Fifth graders crowd around a microscope in a UW Department of Biology lab as graduate student Takuo Yamaki slides a container of sedated fruit flies under the lens.

Graduate student Yasmeen Hussain has students smell a test tube to explain research on sensory perception of chemical signals.

“Are you guys ready to see some mutants?” Yamaki asks the children. Their eyes widen. “Mutants?” responds one of the boys excitedly. “Awesome!” 

That response is par for the course during National Lab Day, an event that introduces grade school students to scientists and their research.

National Lab Day began as a national initiative in 2010 under President Obama, explains Helen Buttemer, who has organized the UW event for three years. The national event was a one-time offering, designed to demystify what scientists do, but the UW Department of Biology has continued to invite grade schoolers into its labs annually.

“If you have Mother’s Day each year, you should also have National Lab Day for goodness sake,” says Buttemer, senior lecturer in the Department of Biology and director of the Biology for Teachers program.

For this year’s Lab Day event on May 18, the Biology Department invited nearly 80 fifth graders from three Seattle public schools. After welcoming them to campus and supplying them with miniature lab notebooks, the department divided them into smaller groups for lab visits. Each group visited four labs, with a total of 14 labs involved. Buttemer had no trouble getting labs to participate; in fact, she says, more faculty volunteered than were needed.

A fifth grader examines fruit flies while graduate student Takuo Kamaki looks on.  

The labs represented a wide range of research, with hands-on activities integrated into the visits. “I checked in on a lab that studies fossilized poop,” recalls Buttemer. “As you can imagine, the kids thought it was pretty cool to touch ancient poop.”

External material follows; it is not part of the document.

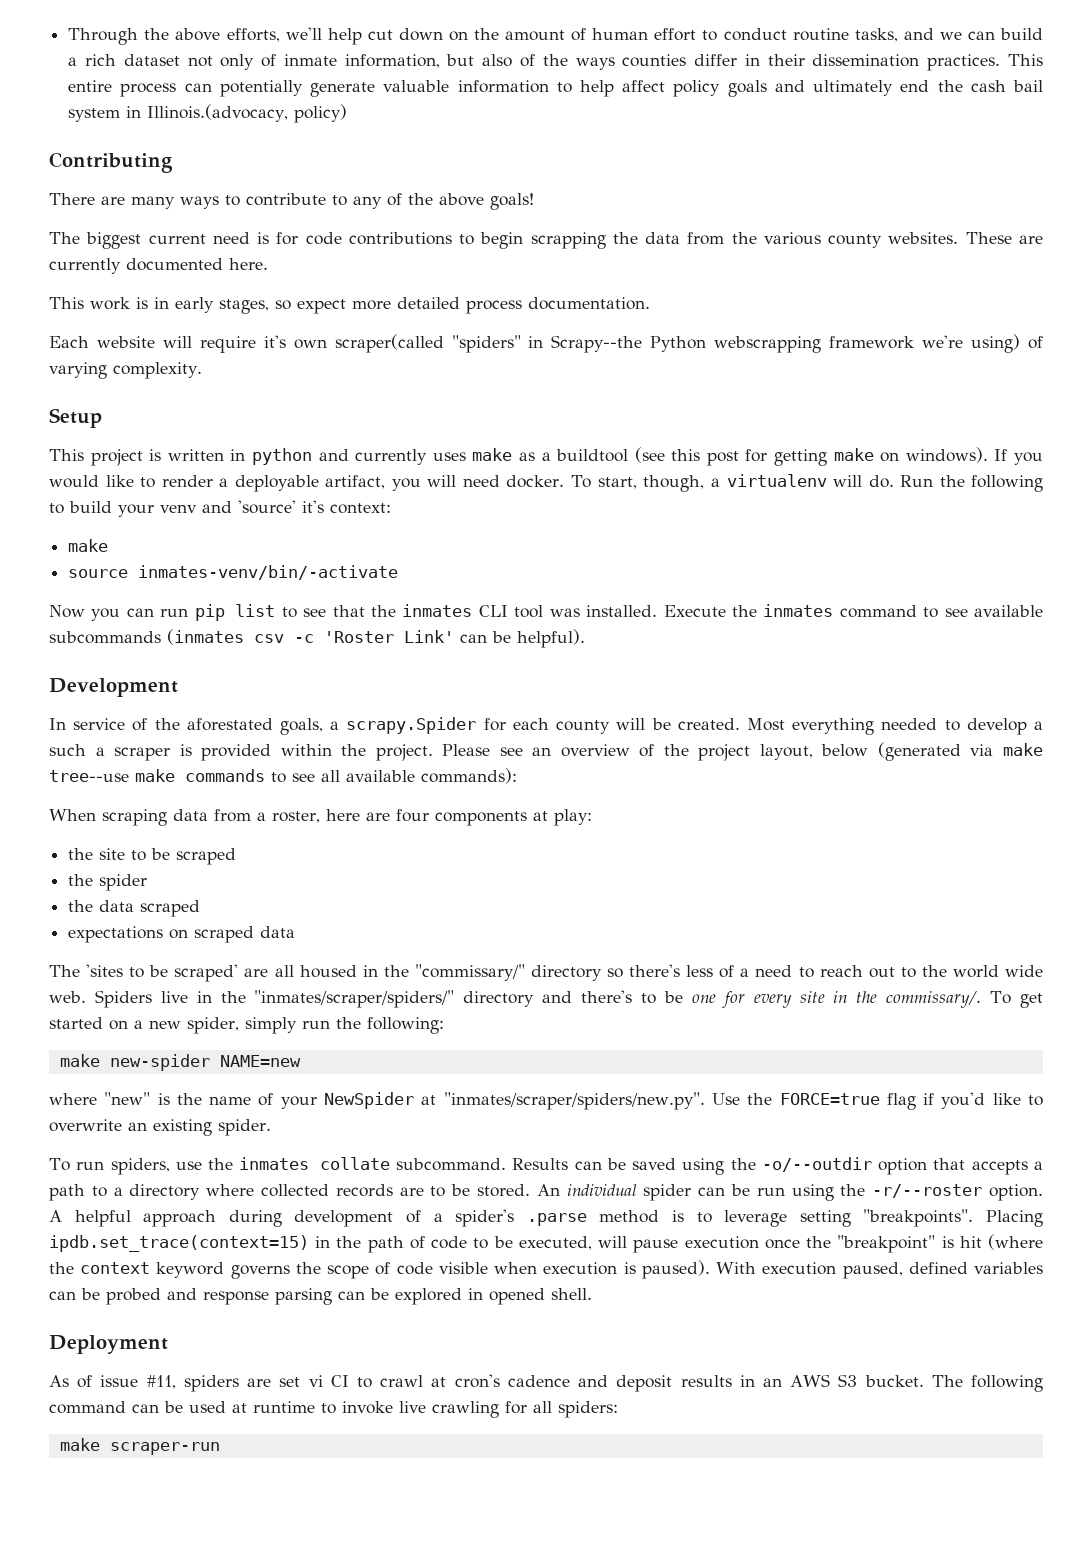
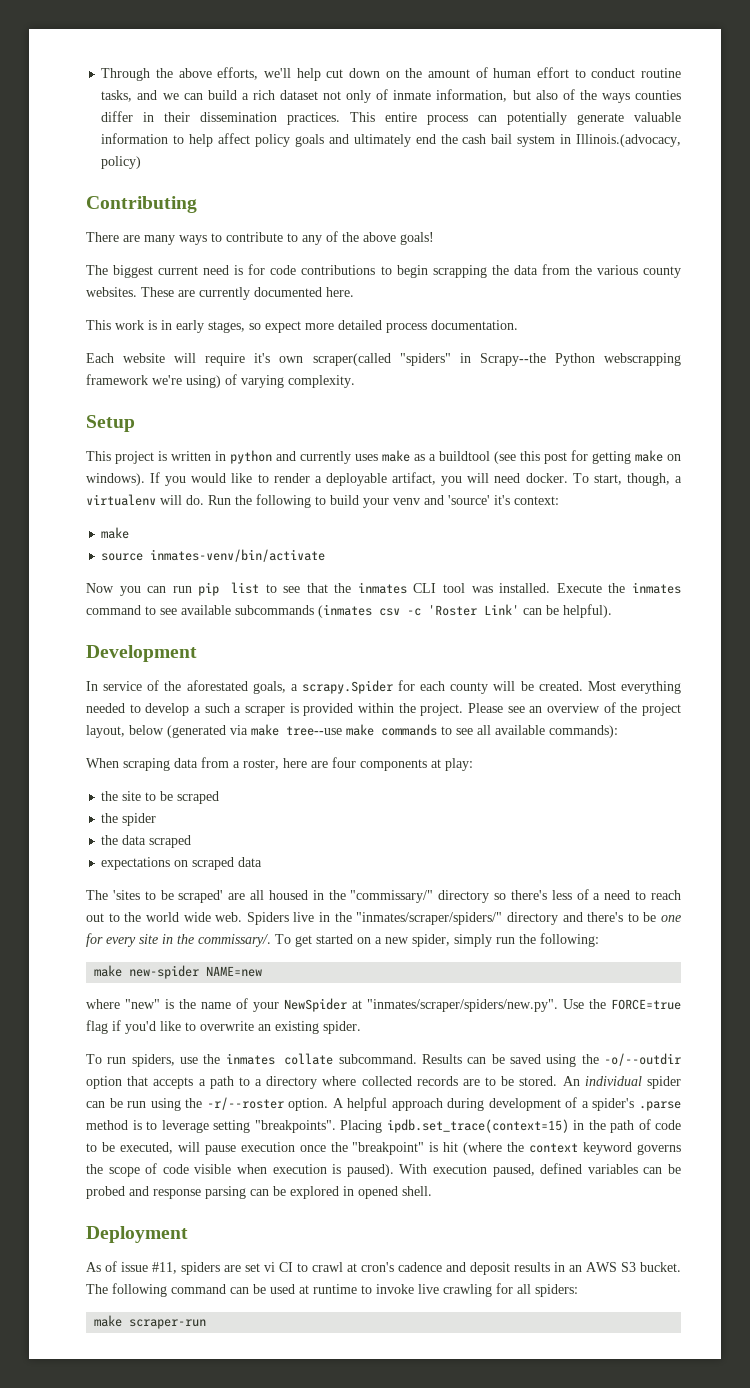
- source inmates-venv/bin/-activate
+ source inmates-venv/bin/activate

Other labs covered everything from biological clocks to moths to pollination. A lab that studies zebrafish planned a scavenger hunt that challenged the students to search for specimens with specific mutations.

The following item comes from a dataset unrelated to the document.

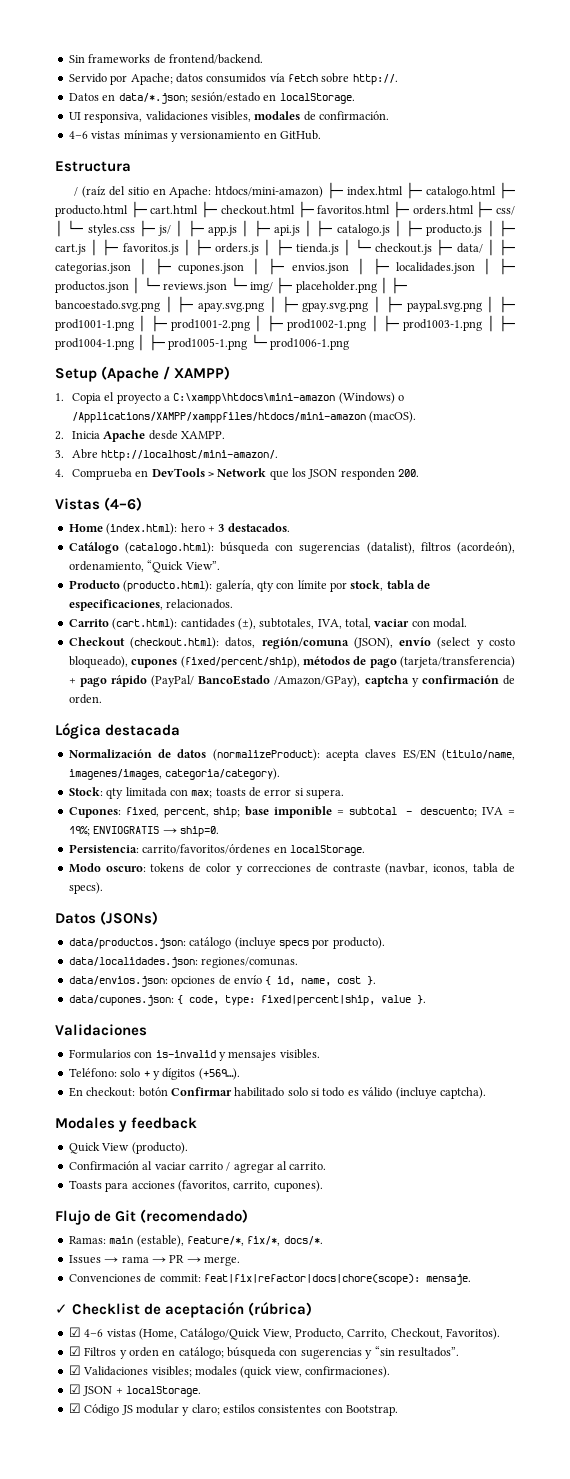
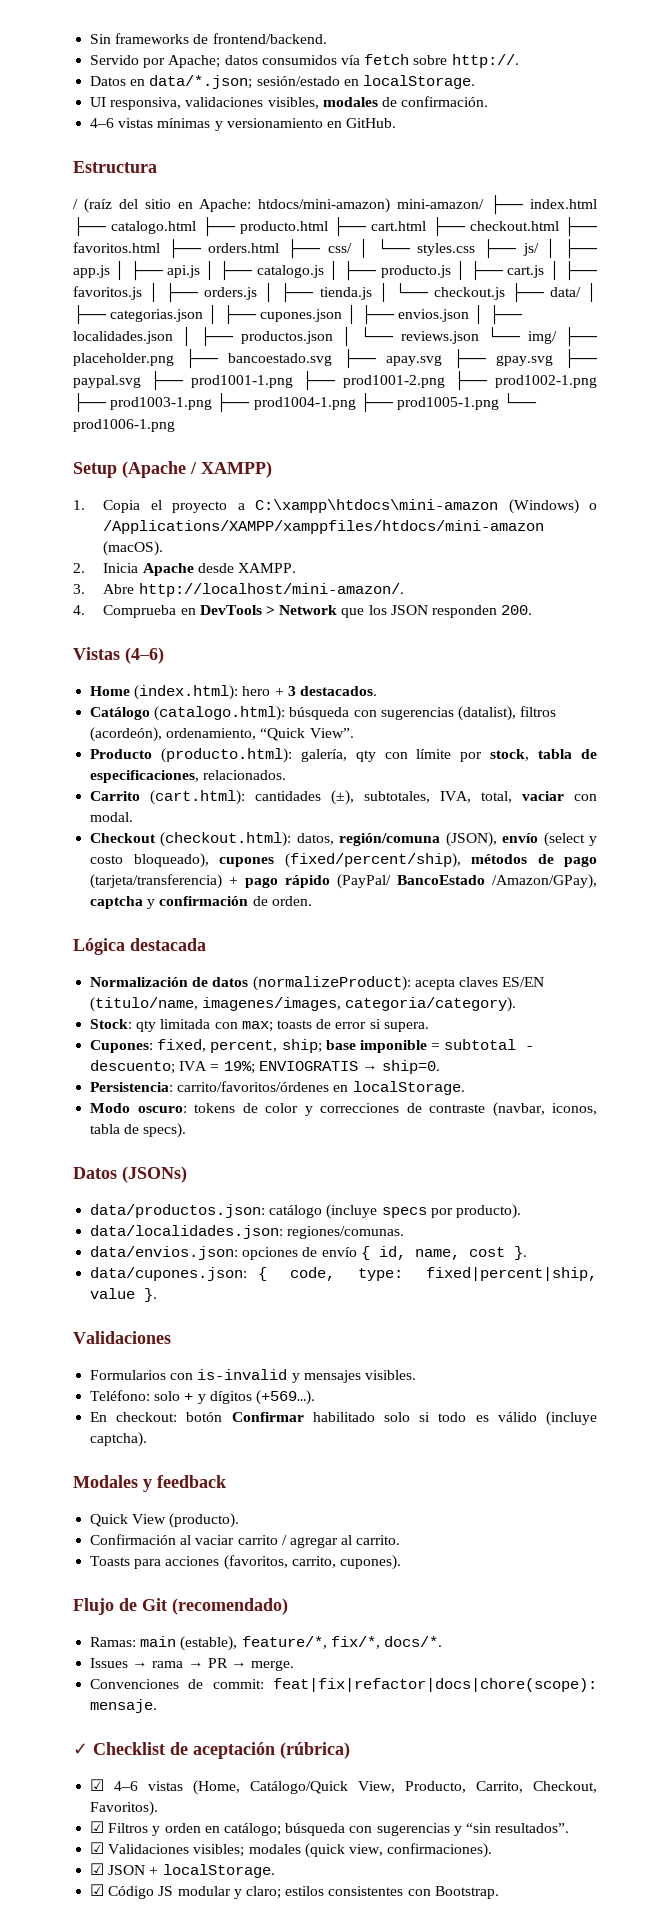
- / (raíz del sitio en Apache: htdocs/mini-amazon) ├─ index.html ├─ catalogo.html ├─ producto.html ├─ cart.html ├─ checkout.html ├─ favoritos.html ├─ orders.html ├─ css/ │ └─ styles.css ├─ js/ │ ├─ app.js │ ├─ api.js │ ├─ catalogo.js │ ├─ producto.js │ ├─ cart.js │ ├─ favoritos.js │ ├─ orders.js │ ├─ tienda.js │ └─ checkout.js ├─ data/ │ ├─ categorias.json │ ├─ cupones.json │ ├─ envios.json │ ├─ localidades.json │ ├─ productos.json │ └─ reviews.json └─ img/ ├─ placeholder.png │ ├─ bancoestado.svg.png │ ├─ apay.svg.png │ ├─ gpay.svg.png │ ├─ paypal.svg.png │ ├─ prod1001-1.png │ ├─ prod1001-2.png │ ├─ prod1002-1.png │ ├─ prod1003-1.png │ ├─ prod1004-1.png │ ├─ prod1005-1.png └─ prod1006-1.png
+ / (raíz del sitio en Apache: htdocs/mini-amazon) mini-amazon/ ├── index.html ├── catalogo.html ├── producto.html ├── cart.html ├── checkout.html ├── favoritos.html ├── orders.html ├── css/ │ └── styles.css ├── js/ │ ├── app.js │ ├── api.js │ ├── catalogo.js │ ├── producto.js │ ├── cart.js │ ├── favoritos.js │ ├── orders.js │ ├── tienda.js │ └── checkout.js ├── data/ │ ├── categorias.json │ ├── cupones.json │ ├── envios.json │ ├── localidades.json │ ├── productos.json │ └── reviews.json └── img/ ├── placeholder.png ├── bancoestado.svg ├── apay.svg ├── gpay.svg ├── paypal.svg ├── prod1001-1.png ├── prod1001-2.png ├── prod1002-1.png ├── prod1003-1.png ├── prod1004-1.png ├── prod1005-1.png └── prod1006-1.png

Sacajawea Elementary School teacher Mary Mills, whose classes have participated all three years, relishes her students’ enthusiasm for the lab visits. “On the bus back to school, they all share what they saw and did,” she says. “I hear ‘We saw mouse brains!’ ‘We saw fruit fly brains!’ They’re chatterboxes about it.”

The best part, says Mills, is her students’ realization that their classroom experiments are not all that different than those being conducted in campus labs. ”They see what real scientists are doing and see that they can do it too,” she explains. “It takes scientists off the pedestal but really excites the students at the same time.”

Buttemer hopes that this excitement translates to more students pursuing science in high school and beyond, which was the original impetus for the National Lab Day initiative.

“This event is a chance for young students to see what the word ‘research’ really means,” says Buttemer. “We show them that there’s a lot we still don’t know about the natural world and that what scientists do is ask questions. Our hope is that they see this as something they can spend their lives doing.”